Black Swan (2010) Directed by Darren Aronofsky


Nick:
I'm vegetarian, I have been for many years. But If I wasn't, I really feel as though Christmas came early this year and I had my fill of turkey courtesy of Black Swan. It's increasingly apparent that Aronofsky has powerful friends in Hollywood (especially amongst the critical fraternity). This can be the only reason I can think of why so many people rated Black Swan. It's the reason why I picked it up off the shelf and bought the DVD. Word on this movie has been euphoric. Masterpiece, suspenseful, Oscar winning performances, directing genius. Someone left out the word TURKEY. They also left out the word misogynist.

If one was being kind, you could look at Black Swan as a commentary on various compulsive disorders, the kind that tend to be more often than not associated with women – anorexia, bulimia, bodily self-abuse etc. Aronofsky shows us these conditions through Natalie Portman's anxious, nervy protagonist – budding ballerina star Nina Sayers. But show is all he does, there is never a discussion as to why Nina is suffering from these conditions and ultimately these ailments are merely reduced to plot device. Even bigger problems arise with Aronofsky's attempt to deal with Nina's unraveling mind, heightened paranoia and split personality. Doppelgängers start to appear, Nina seeing her own dark nemesis everywhere, mirroring her own failure to master the Black Swan segment of Swan Lake she has been chosen to star in. Aronosfsky's gift to Black Swan and Nina is Vincent Cassel (playing Thomas) who is her coach and artistic director. His advice for Nina to connect with her dark side is to have sex with him and masturbate. Sensitive soul that Thomas is, his casual, clichĂ©d sexism is never challenged by Aronosfsky. It's easy to wonder if Aronofsky is indulging his own wank fantasies here, especially in a completely unnecessary lesbian scene between Portman and her real life (not imaginary – keep up!) rival played by Mila Kunis. Vertigo this ain't.

Amongst all this sexual deviant activity and the weak b-movie horror shapes, we have poor Natalie Portman, giving her all. She does look traumatized throughout, and her performance is excellent. She captures the requisite obsessiveness of a high strung ballett perfectionist. Her Nina is often hard to watch, more than uncomfortable. Barbara Hershey and Winona Ryder are both wasted in underdeveloped roles. Everyone tries their best, but Aronofsky treats the Black Swan with disdain, you often wonder if he is taking this seriously (and should we? Is that the point?) His answer to Nina's predicament (SPOILER ALERT!) is simply along the lines of "this crazy mixed up bitch must die!" There is something vacuous about the whole affair, Black Swan is often reduced to the level of TV teen drama. Nothing wrong with that per se, but as with Requiem For A Dream and most of The Wrestler, Aronofsky seems out of his depth with the subject matter he's chosen to cover. As for suspense, there was no thrill here. I felt embarrassed for everyone.

Astrid:
I decided against watching Black Swan when it came out and got all the rave reviews. I read about the making of the film, saw interviews with the exhausted Natalie Portman and combined the information with my dislike of Aronofsky's Requiem for A Dream. Not for me. Yet, when Nick came home from London with the film, I was compelled to see just what was so torturous about it. Ballerinas criticized Black Swan for the 'bad' dancing – I dislike its stylized (and vacuous) treatment of mental illness. There's nothing wrong with depicting the manyfold situations and aspects that relate to becoming mentally unstable, but there is a problem when you combine this depiction unreasonably with horror and sexualization of the victim's position.

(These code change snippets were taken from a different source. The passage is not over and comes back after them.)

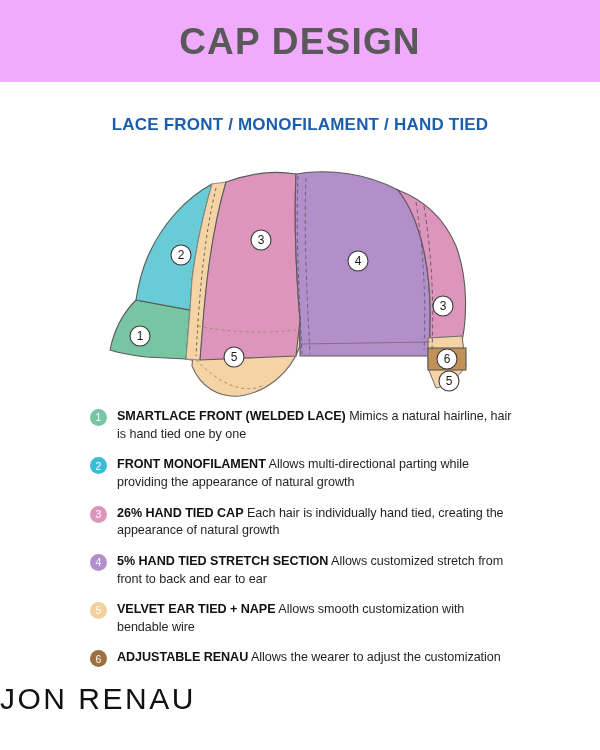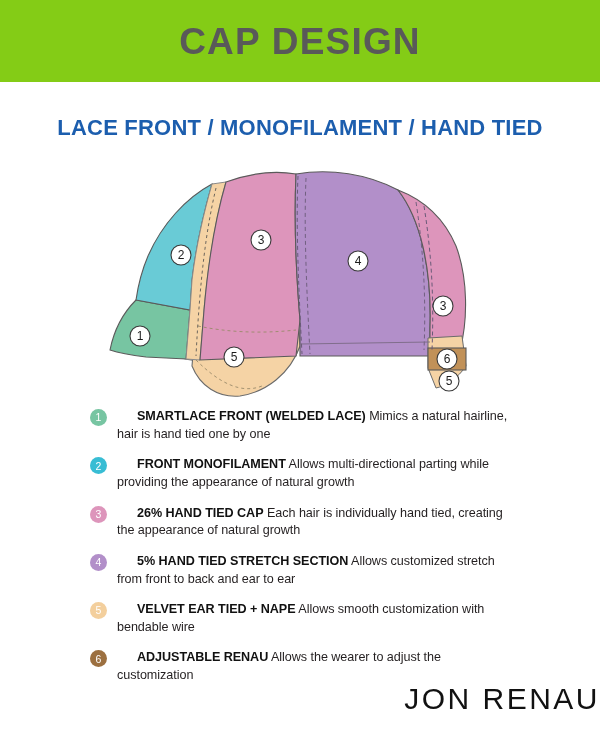"CAP DESIGN" .header-band { background: #84cc16 -> #f0abfc }
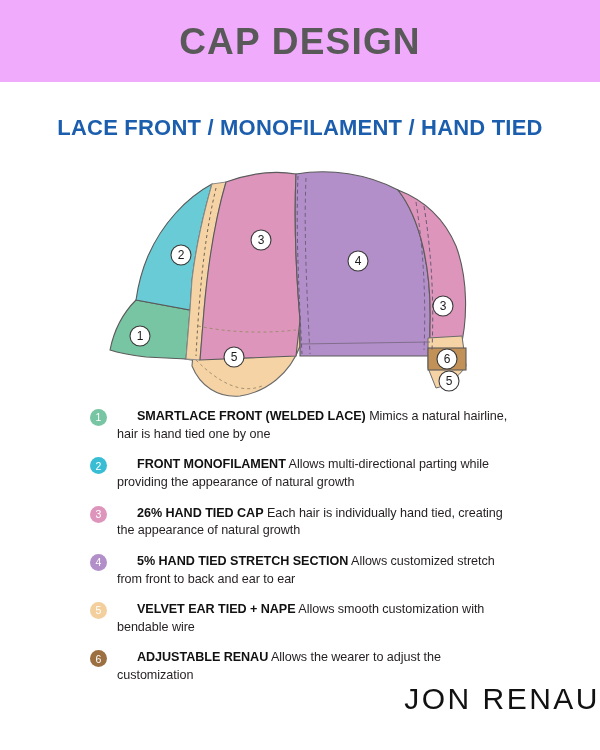"LACE FRONT / MONOFILAMENT /" .subtitle { font-size: 22px -> 17px }
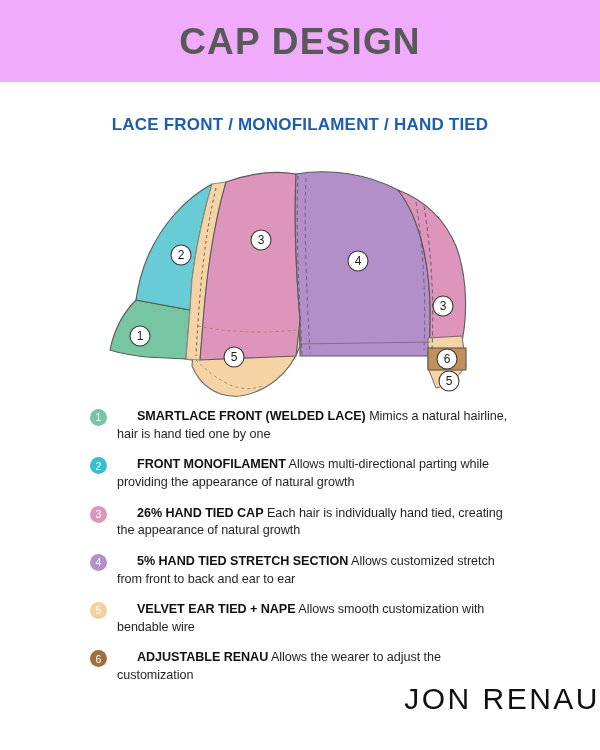"SMARTLACE FRONT (WELDED LACE)" .legend-text b { margin-left: 20px -> none }
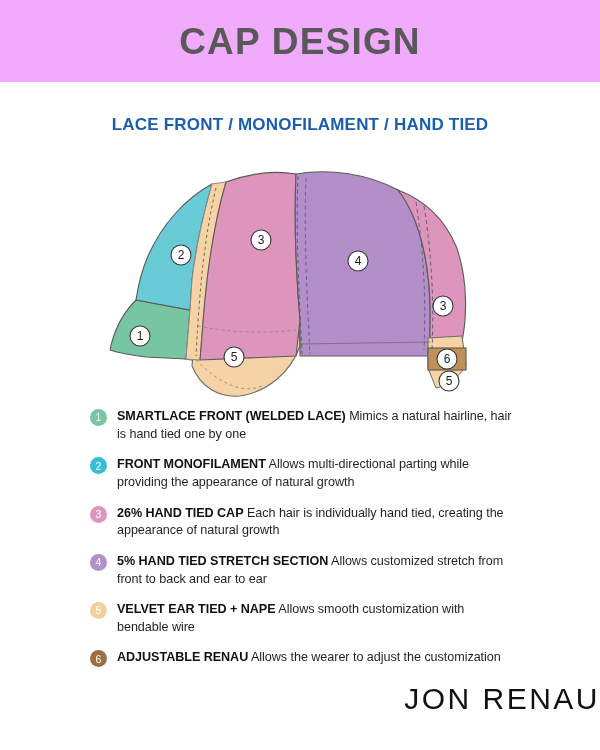"JON RENAU" .footer-brand { text-align: right -> left }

To put it shortly, Aronofsky as the film maker and the ultimate Eye watching over his film, turns into a mixture of Kubrik (in Eyes Wide Shut) and Von Trier (with Breaking The Waves for example) with Black Swan. Maybe he would take the comparison as a compliment, but to me the two directors have systematically used questionable methods and ended up with dubious portrayals of women. The worst of all is that Aronofsky's leading lady dies onstage after her hallucinations become so serious she wounds herself to death. Here we have the now classic treatment of a woman protagonist with a dilemma relating to mental health: she must die. Then at least she becomes the lost princess, the tragic beauty forever entombed as young and sexually available, yet distant being. Is that somehow romantic still in 2012?

Luckily, Natalie Portman was able to have a child after making the movie. And didn't she meet her husband on the set?